- _EXERCISE REQUIREMENTS_
Say how many lines in the records contain "breadcrumb". The reply must consist of the number alone.

- _SUPPLIED DATA_
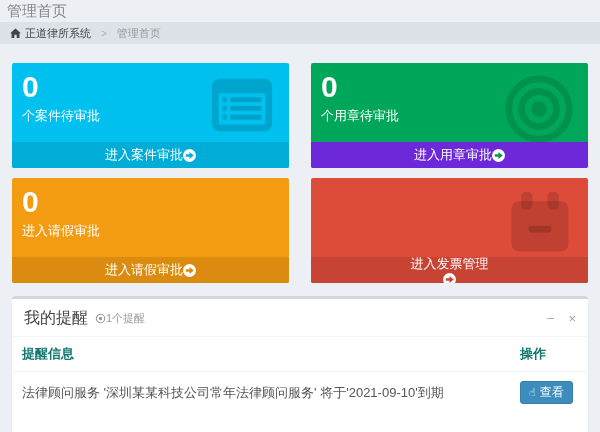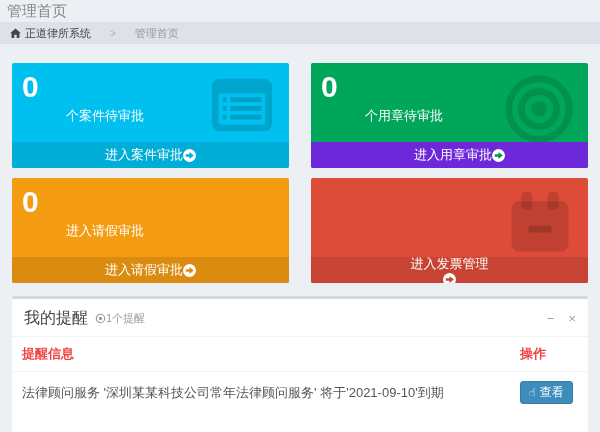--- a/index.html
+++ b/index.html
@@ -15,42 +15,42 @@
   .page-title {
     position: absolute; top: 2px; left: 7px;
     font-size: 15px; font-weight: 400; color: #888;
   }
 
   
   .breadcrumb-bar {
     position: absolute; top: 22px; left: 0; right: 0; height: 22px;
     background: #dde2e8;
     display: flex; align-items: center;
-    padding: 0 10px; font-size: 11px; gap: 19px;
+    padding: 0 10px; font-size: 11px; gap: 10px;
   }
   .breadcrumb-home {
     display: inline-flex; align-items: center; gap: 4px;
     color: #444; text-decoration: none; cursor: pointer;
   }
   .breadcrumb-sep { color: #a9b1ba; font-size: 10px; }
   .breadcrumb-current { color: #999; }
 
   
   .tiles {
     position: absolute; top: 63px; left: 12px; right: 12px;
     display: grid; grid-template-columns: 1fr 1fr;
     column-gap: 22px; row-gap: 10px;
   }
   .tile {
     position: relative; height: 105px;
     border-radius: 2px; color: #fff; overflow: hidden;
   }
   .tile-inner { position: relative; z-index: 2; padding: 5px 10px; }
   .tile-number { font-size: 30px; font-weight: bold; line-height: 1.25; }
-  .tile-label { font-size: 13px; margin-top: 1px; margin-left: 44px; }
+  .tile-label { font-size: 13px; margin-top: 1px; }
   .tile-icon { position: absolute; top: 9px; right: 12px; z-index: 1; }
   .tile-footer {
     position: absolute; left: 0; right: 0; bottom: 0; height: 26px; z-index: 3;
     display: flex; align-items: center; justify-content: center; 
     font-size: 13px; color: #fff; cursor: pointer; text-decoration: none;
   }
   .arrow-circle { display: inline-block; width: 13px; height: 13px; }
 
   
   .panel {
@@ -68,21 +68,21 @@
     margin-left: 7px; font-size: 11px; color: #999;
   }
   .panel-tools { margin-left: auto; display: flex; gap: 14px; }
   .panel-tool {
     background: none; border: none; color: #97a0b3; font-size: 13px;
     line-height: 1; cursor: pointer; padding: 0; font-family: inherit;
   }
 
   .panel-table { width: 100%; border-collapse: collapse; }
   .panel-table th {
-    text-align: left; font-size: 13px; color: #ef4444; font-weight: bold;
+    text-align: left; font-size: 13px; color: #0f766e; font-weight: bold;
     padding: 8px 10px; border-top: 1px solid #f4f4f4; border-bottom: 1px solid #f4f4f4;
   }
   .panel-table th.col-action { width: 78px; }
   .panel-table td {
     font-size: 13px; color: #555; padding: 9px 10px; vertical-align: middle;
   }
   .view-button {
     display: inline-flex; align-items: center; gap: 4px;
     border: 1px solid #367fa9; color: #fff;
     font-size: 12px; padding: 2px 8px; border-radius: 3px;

- _RESPONSE FOR THIS EXERCISE_
4